Notes from the Real World (4th Edition)
pp. 45-46
by Joan Wink
Published by Pearson
Copyright © 2011 by Joan Wink
“The whole is greater than the sum of its parts, but it’s the parts that make all the difference,” the student said to me when we were discussing the language and definitions inherent within critical pedagogy. “Think of a huge, raging river racing toward the cliff, and when it hits the cliff, the river breaks into millions of drops and forms a waterfall. Each drop is important in the making of the waterfall, and when each drop hits the bottom of the cliff, it becomes a river again. Each drop forms something larger and more powerful than it was as an individual drop,” he continued. The first objective of this chapter is to look at some of those parts while always keeping the whole in our vision. For example, it is often said that a definition of critical pedagogy is to name, to reflect critically, to act. However, if to name is strange and unfamiliar language, a part of the whole is lost. I am hoping to make the strange familiar and the familiar strange (McLaren, 1989, p. 167) as the parts are integrated into the whole.
Furthermore, even if the parts and whole are integrated, unless the theory and practice are united, we fail to bring critical pedagogy to life. Therefore, a secondary objective of this chapter is to unify the theoretical constructs with classroom practice. This is a lofty goal indeed, integrating not only the parts into the whole but also theory into practice.
This chapter will challenge readers to generate their own understandings based on their own lived experiences. The narratives provided here serve as scaffolds for each reader to build her own schema of semantics (a.k.a., meaning making) for defining the language of critical pedagogy. I begin.
A WORD ABOUT LANGUAGE
Edelsky (1991) notes that, traditionally, we have been taught to keep our academic discourse cool and detached. We come from a tradition of thought that teaches that advocacy and passion are irrational and detachment equals rationality. Passionate language conjures up unruliness and disorder (Peller, 1987). Passion combined with an oppositional position evokes fears of dethroning, of revolution. However, as Edelsky notes (p. xxi), it is really style they object to.
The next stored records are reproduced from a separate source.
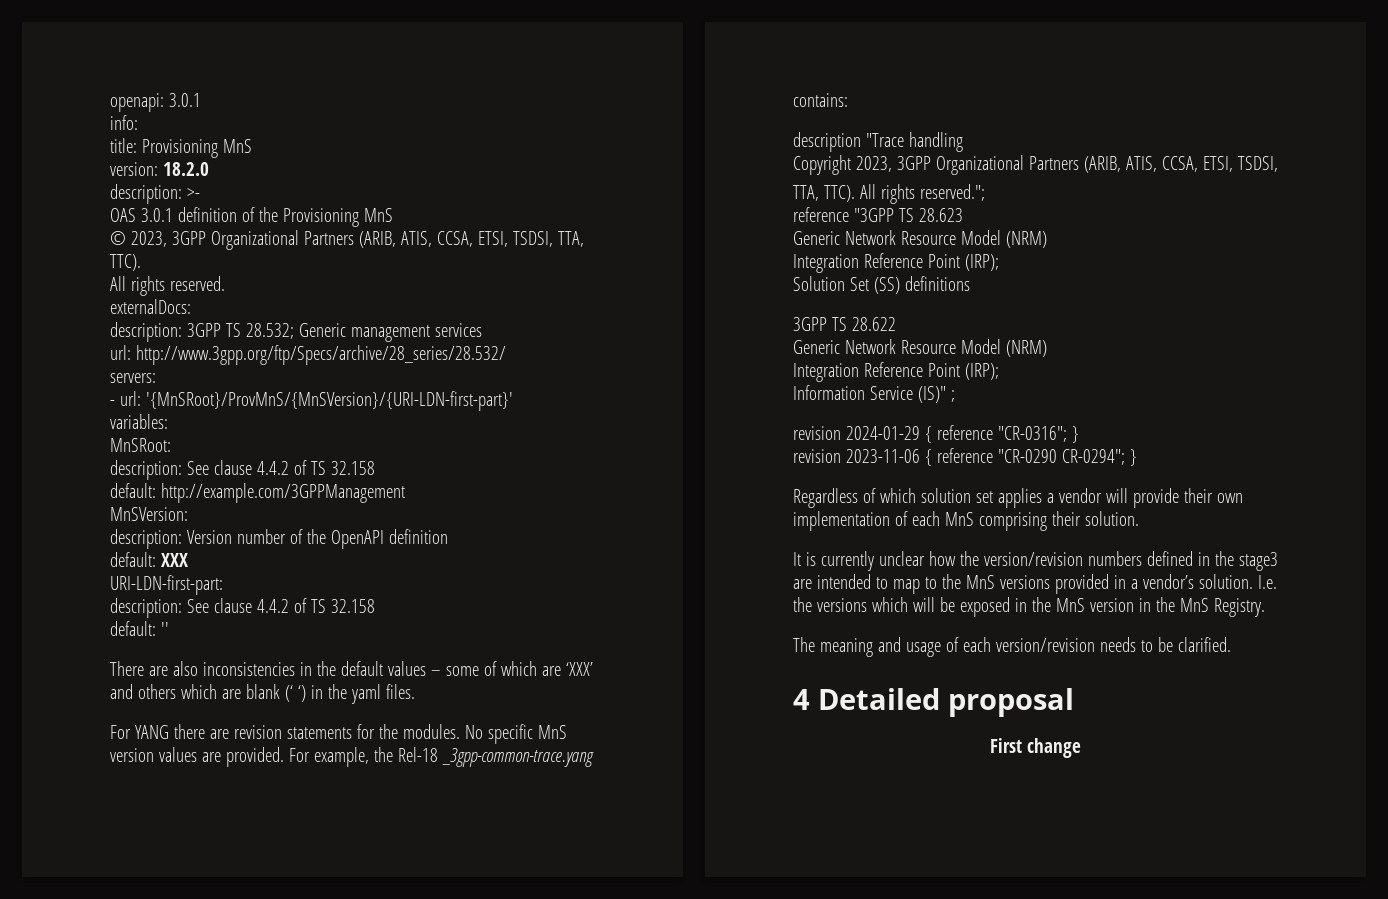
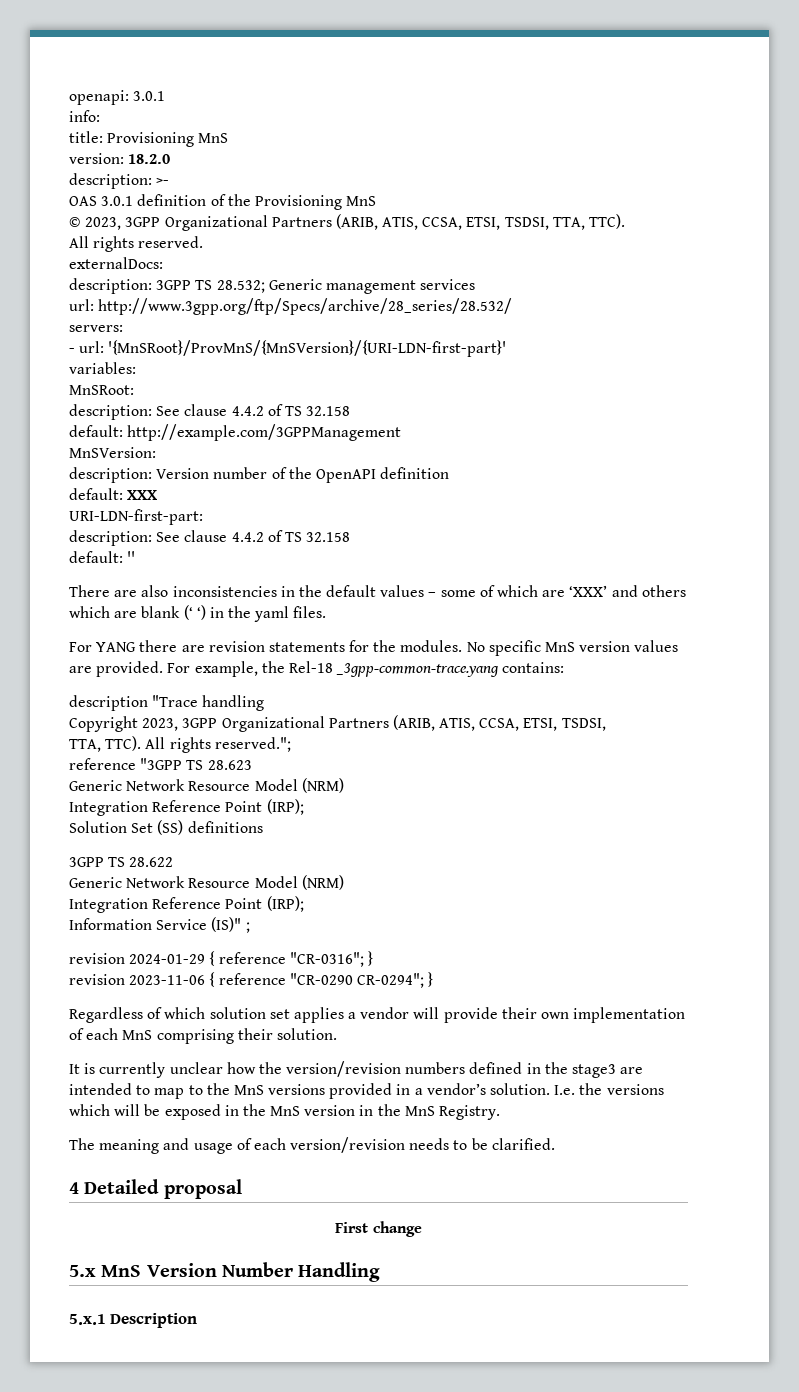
+ 5.x MnS Version Number Handling
+ 5.x.1 Description

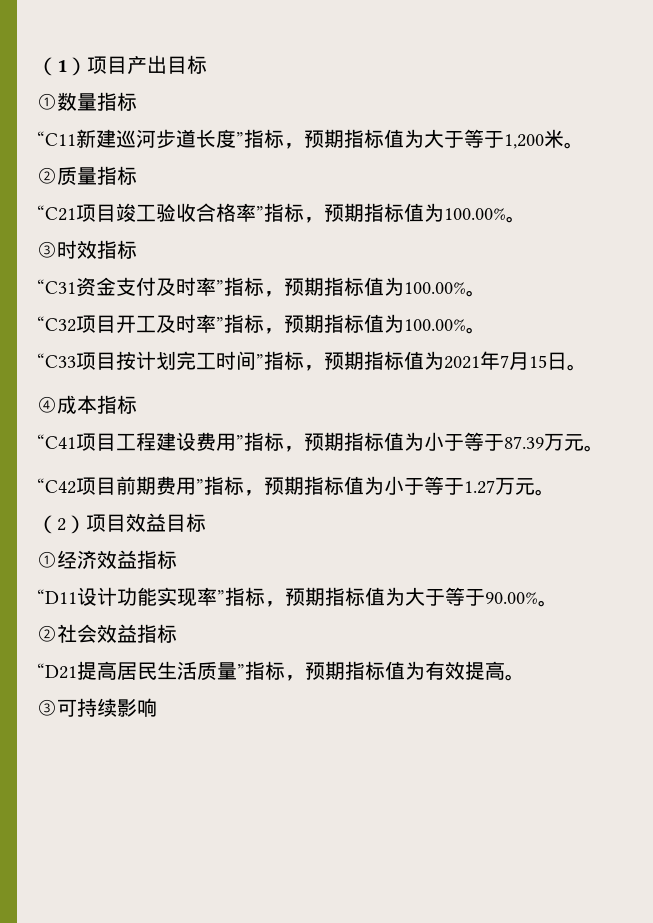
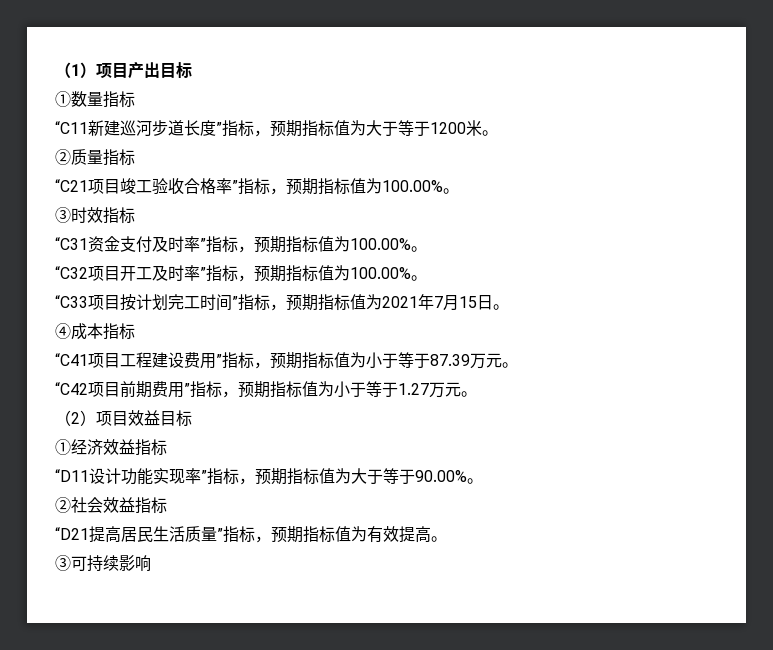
- “C11新建巡河步道长度”指标，预期指标值为大于等于1,200米。
+ “C11新建巡河步道长度”指标，预期指标值为大于等于1200米。

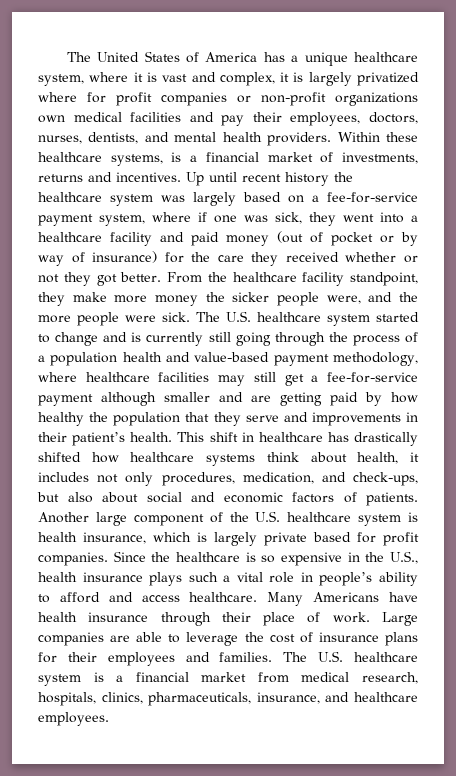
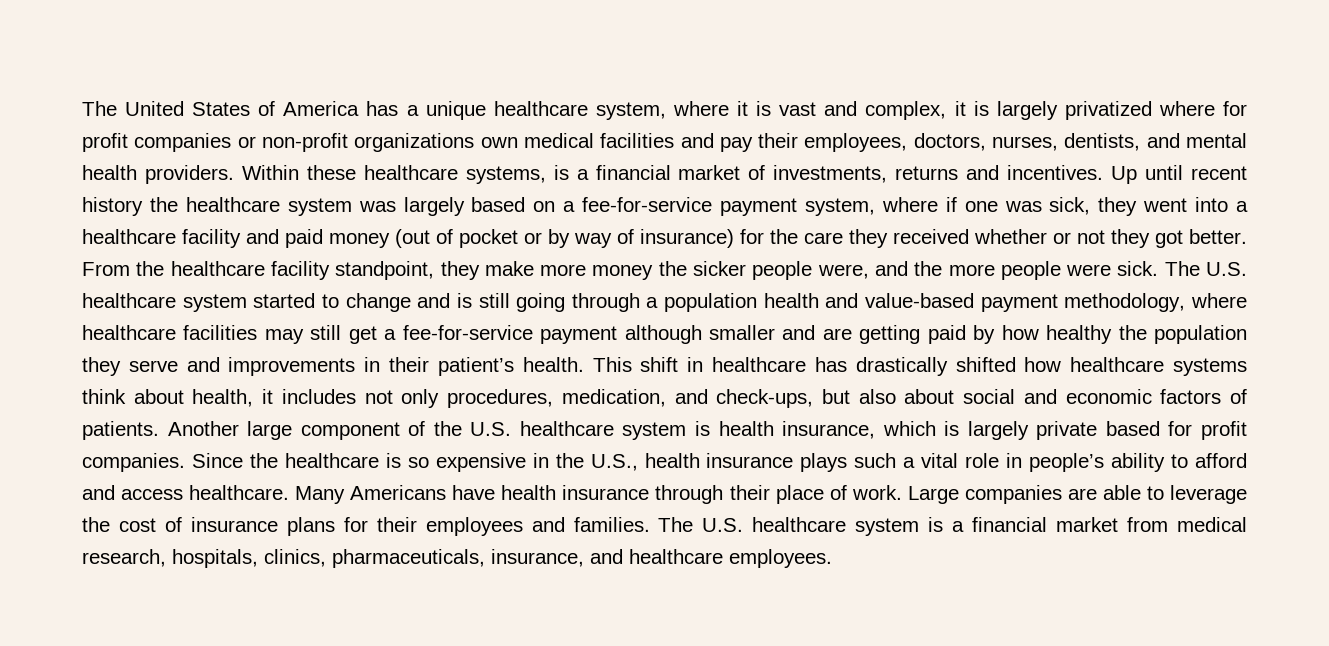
- The U.S. healthcare system started to change and is currently still going through the process of a population health and value-based payment methodology, where healthcare facilities may still get a fee-for-service payment although smaller and are getting paid by how healthy the population that they serve and improvements in their patient’s health.
+ The U.S. healthcare system started to change and is still going through a population health and value-based payment methodology, where healthcare facilities may still get a fee-for-service payment although smaller and are getting paid by how healthy the population they serve and improvements in their patient’s health.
I have lived to see Edelsky’s thoughts about language and style come true. My style of writing today is the very opposite of how I was taught, or schooled, to write years ago. My style is not cool or detached, and I hope passion is on each page. I have left the rational, five-paragraph essay behind, and certainly I must be a bit of a disappointment to my marvelous former writing teachers, many of whom were men. It took me many decades to understand that writing is also gender-centric. I’m sure many of you understood that sooner than I did.
However, having said that, I know that I am personally indebted to the esoteric and abstract language of critical theorists. Indeed, it was the very rigor of the language that enabled me to break through several self-imposed intellectual and even emotional barriers. Nevertheless, I am deeply aware that it was only during a very privileged time of my life that I was able to sit alone in a university library month after month and struggle with the language (and thought) of critical pedagogy. I am also mindful of the fact that most of the teachers and students I admire so much will never have this incredible opportunity.
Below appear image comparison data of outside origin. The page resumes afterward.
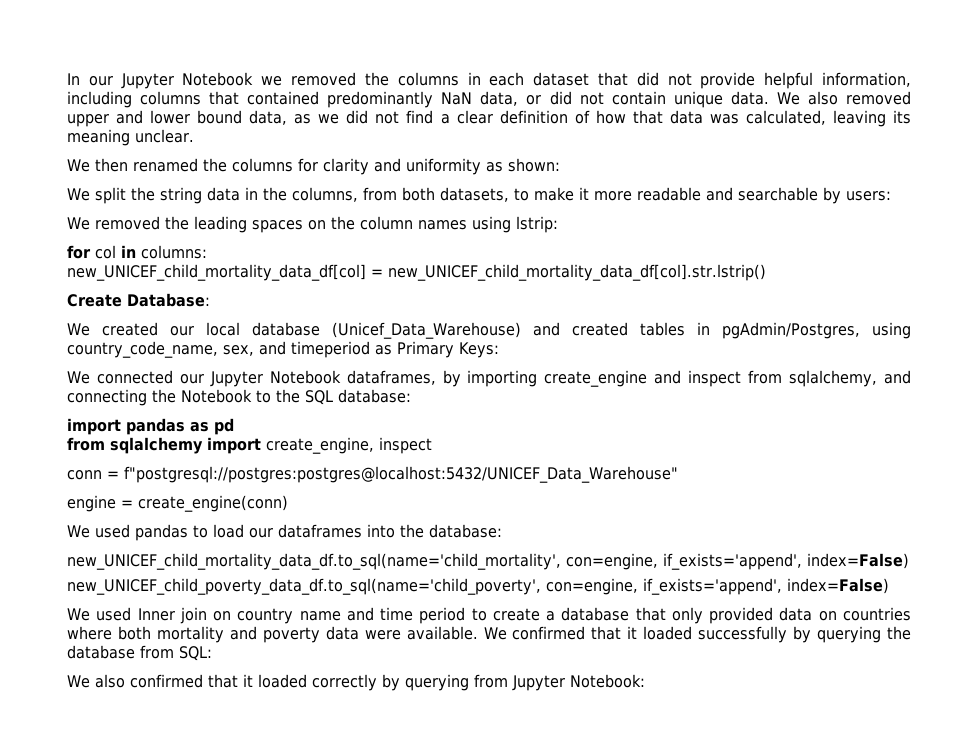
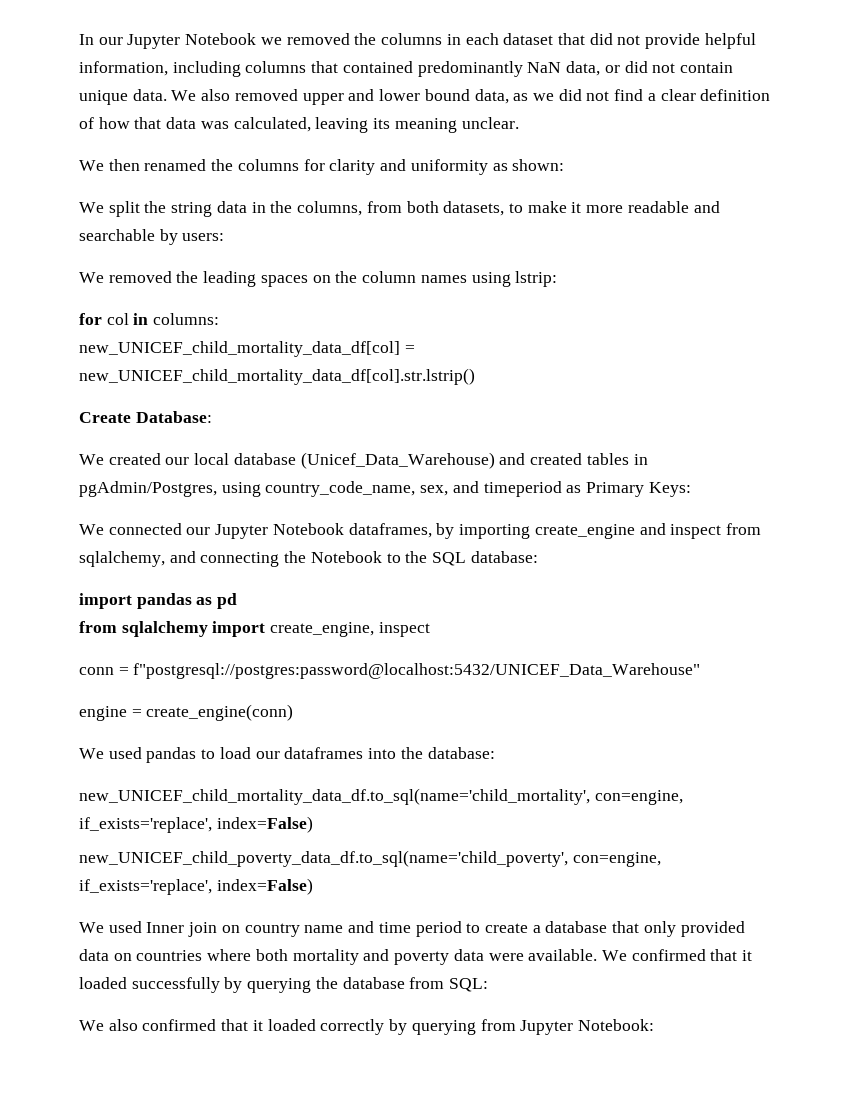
- conn = f"postgresql://postgres:postgres@localhost:5432/UNICEF_Data_Warehouse"
+ conn = f"postgresql://postgres:password@localhost:5432/UNICEF_Data_Warehouse"
- new_UNICEF_child_mortality_data_df.to_sql(name='child_mortality', con=engine, if_exists='append', index=False)
+ new_UNICEF_child_mortality_data_df.to_sql(name='child_mortality', con=engine, if_exists='replace', index=False)
- new_UNICEF_child_poverty_data_df.to_sql(name='child_poverty', con=engine, if_exists='append', index=False)
+ new_UNICEF_child_poverty_data_df.to_sql(name='child_poverty', con=engine, if_exists='replace', index=False)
Therefore, I choose to break with the academic norms; I choose to deconstruct the deconstructionist language so that students and teachers with incredibly challenging and complex lives and responsibilities will have access to critical pedagogy. I know that readers will bring the context of their own experiences and will construct their own meaning. My wish is that the readers of this book will eventually toss it and move on to others, to whom I am so deeply indebted.1
DAWN DOES CRITICAL PEDAGOGY
“All the toys are old, broken, and dirty,” she said as she burst through the door. Dawn had just returned from her first day of teaching bilingual kindergarten in a district that had never had a bilingual program, although the majority of their students historically came from migrant families who spoke Spanish.
“The last teacher left boxes and boxes for my kindergarten students. It’s just junk. I snuck out to the garbage and threw it away. There were even teaching materials from the 1950s,” she groaned.
Dawn was born in 1968. I know—she is my daughter.
Critical pedagogy teaches us to name, to reflect critically, and to act. In this case, Dawn named it: junk. She critically reflected, probably as she snuck outside to find the garbage. And she acted: She tossed it. Critical pedagogy helped Dawn to understand that forty-year-old teaching materials in English would not meet the needs of her Spanish-dominant kindergarten students.